**** GIVEN INFORMATION

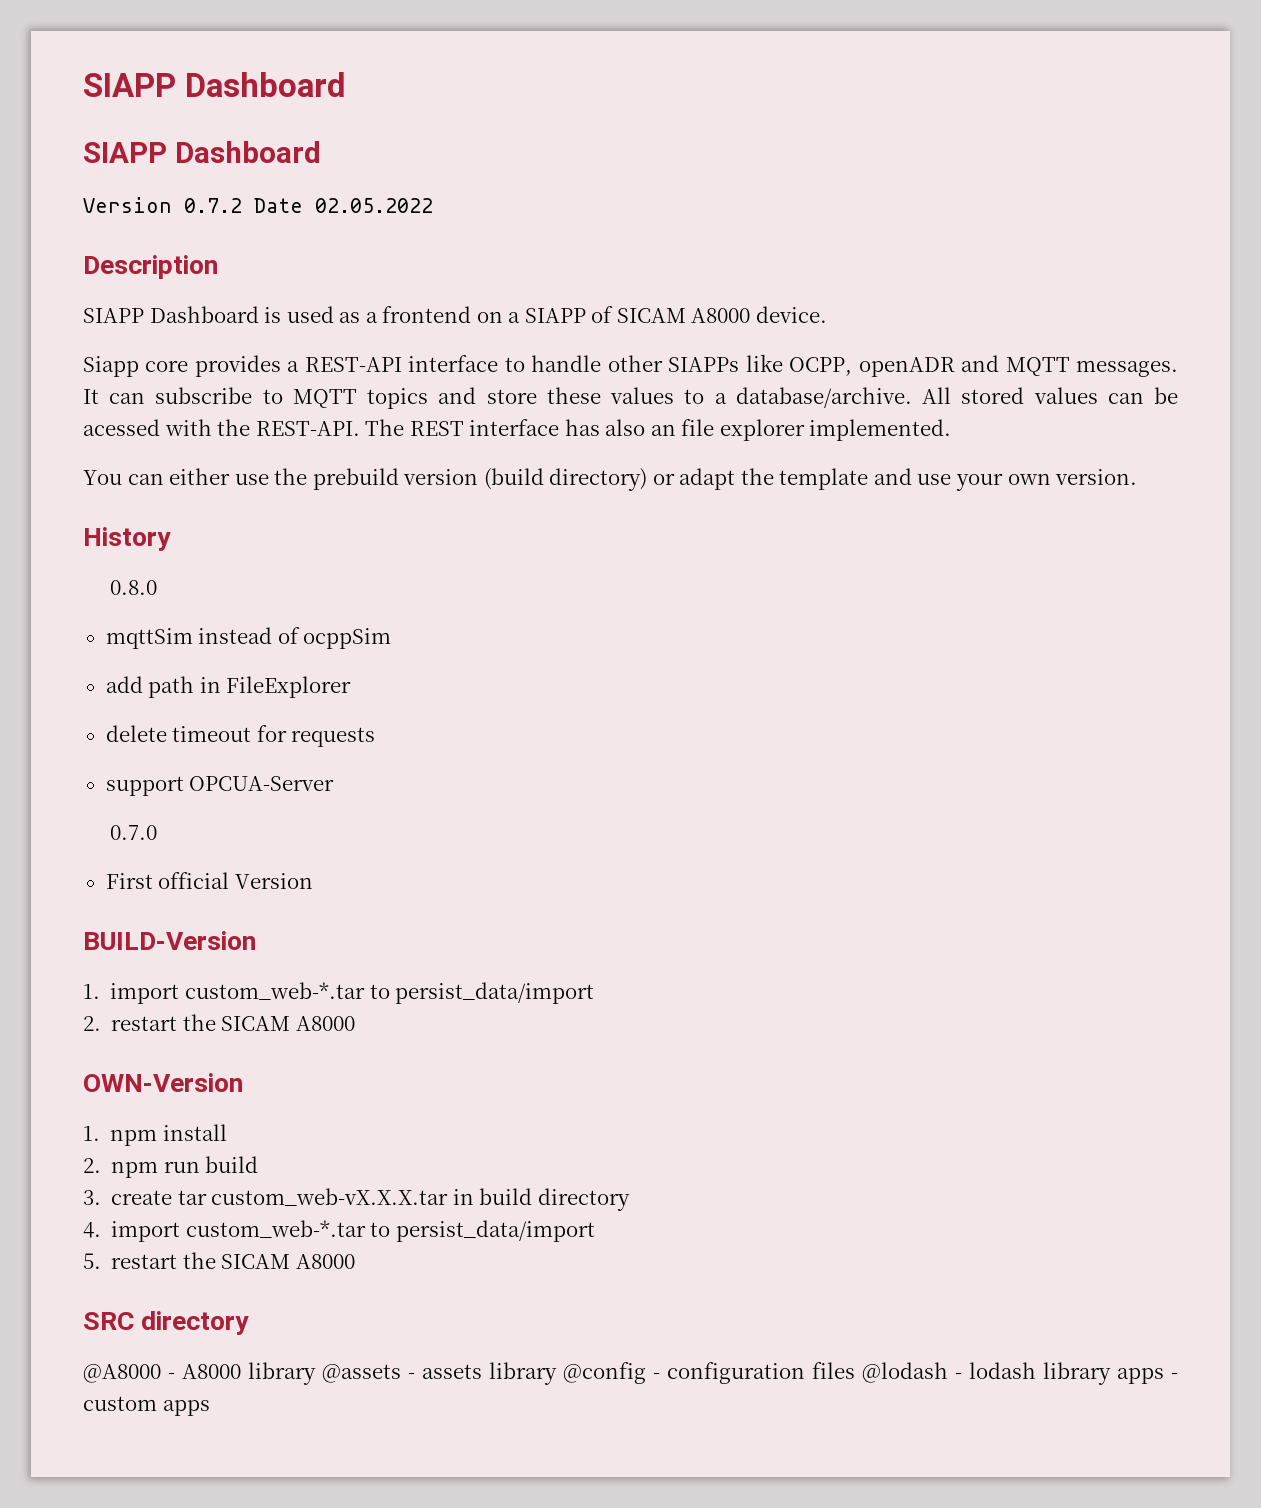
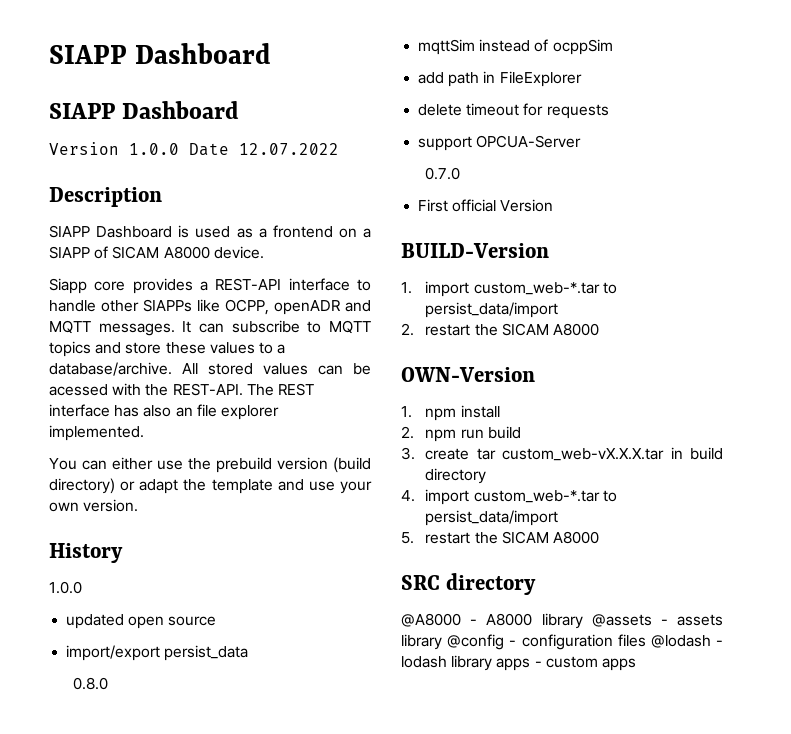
[184,198,433,213] 0.7.2 Date 02.05.2022 -> [129,143,339,156] 1.0.0 Date 12.07.2022
(171, 539) none -> [49,581,82,594] [66,614,217,629] [66,645,249,661] // 1.0.0 // updated open source // import/export persist_data

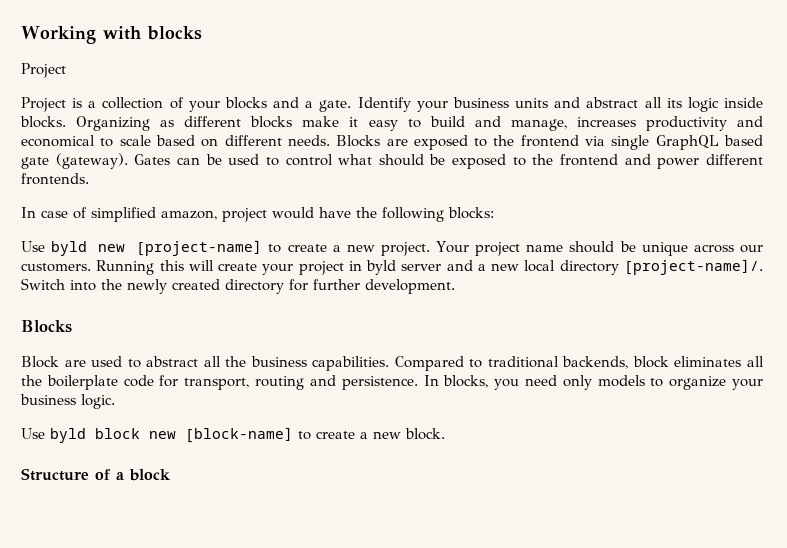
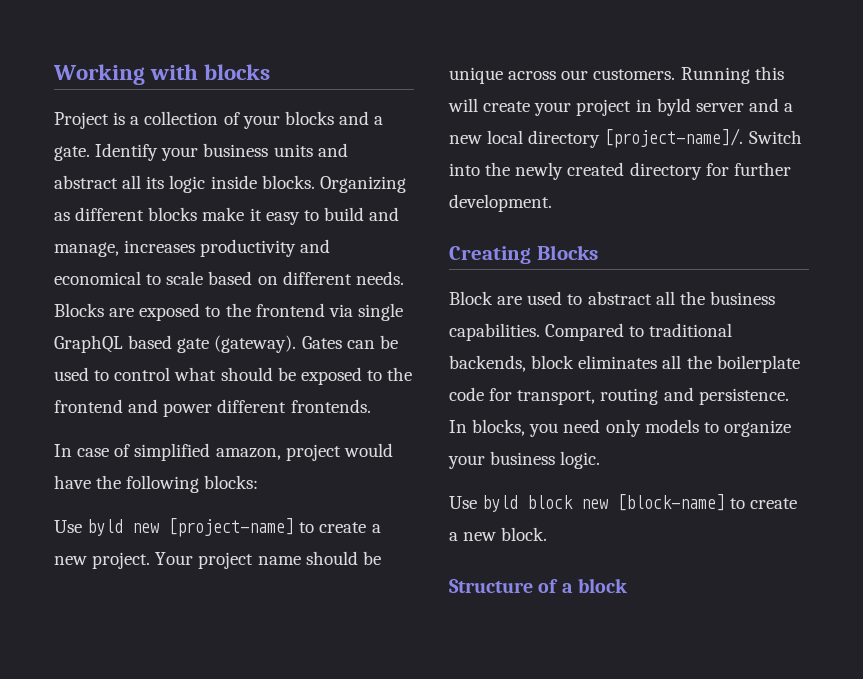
[21,97,66,112] // Project -> (109, 120) none
(455, 286) none -> [449,246,531,264] Creating

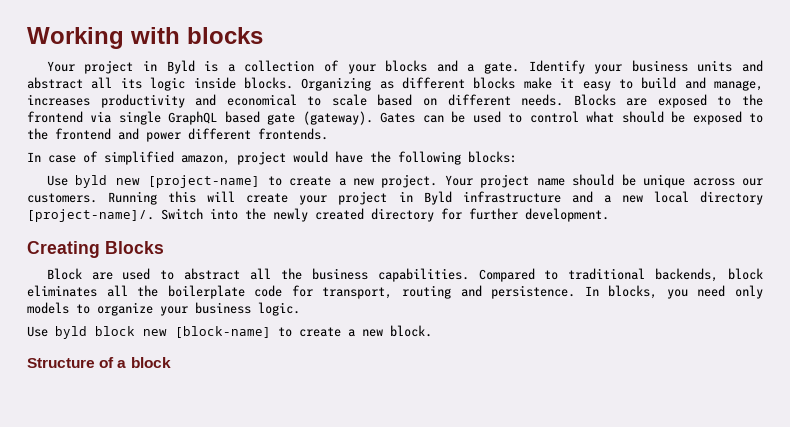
[54,112,109,129] Project -> [46,60,195,74] Your project in Byld
[656,98,744,116] byld server -> [423,191,561,205] Byld infrastructure

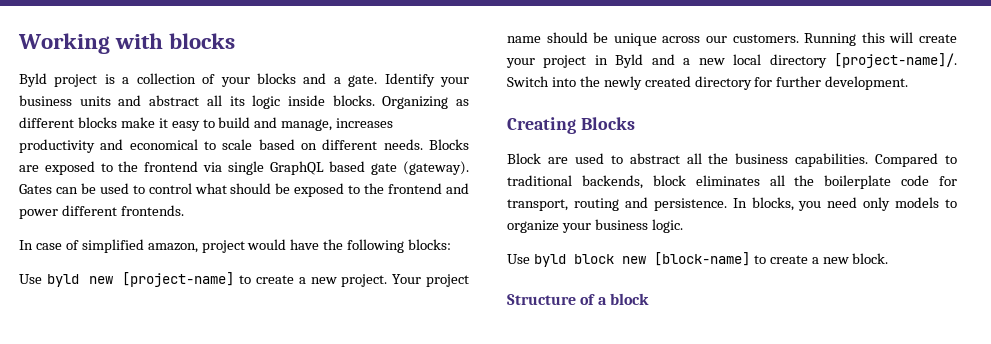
[46,60,195,74] Your project in Byld -> [19,73,98,87] Byld project
[462,191,561,203] infrastructure -> (644, 61) none

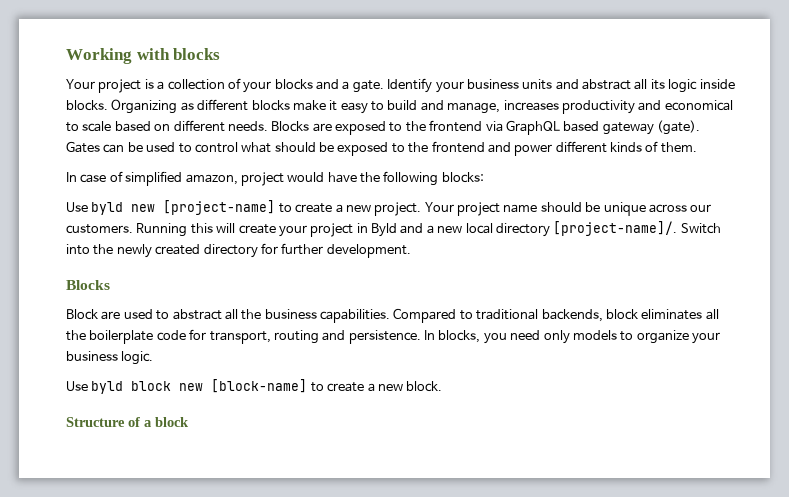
[19,73,47,87] Byld -> [66,79,95,89] Your
[227,161,264,175] single -> (503, 126) none
[371,161,470,175] gate (gateway). -> [602,120,700,135] gateway (gate).
[120,205,184,216] frontends. -> [610,141,697,153] kinds of them.
[507,117,576,134] Creating -> (411, 251) none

********

=== PROMPT ===
Copy the entries above faithfully and omit every image.

=== WRITTEN ANSWER ===
[184,198,433,213] 0.7.2 Date 02.05.2022 -> [129,143,339,156] 1.0.0 Date 12.07.2022
(171, 539) none -> [49,581,82,594] [66,614,217,629] [66,645,249,661] // 1.0.0 // updated open source // import/export persist_data

[21,97,66,112] // Project -> (109, 120) none
(455, 286) none -> [449,246,531,264] Creating

[54,112,109,129] Project -> [46,60,195,74] Your project in Byld
[656,98,744,116] byld server -> [423,191,561,205] Byld infrastructure

[46,60,195,74] Your project in Byld -> [19,73,98,87] Byld project
[462,191,561,203] infrastructure -> (644, 61) none

[19,73,47,87] Byld -> [66,79,95,89] Your
[227,161,264,175] single -> (503, 126) none
[371,161,470,175] gate (gateway). -> [602,120,700,135] gateway (gate).
[120,205,184,216] frontends. -> [610,141,697,153] kinds of them.
[507,117,576,134] Creating -> (411, 251) none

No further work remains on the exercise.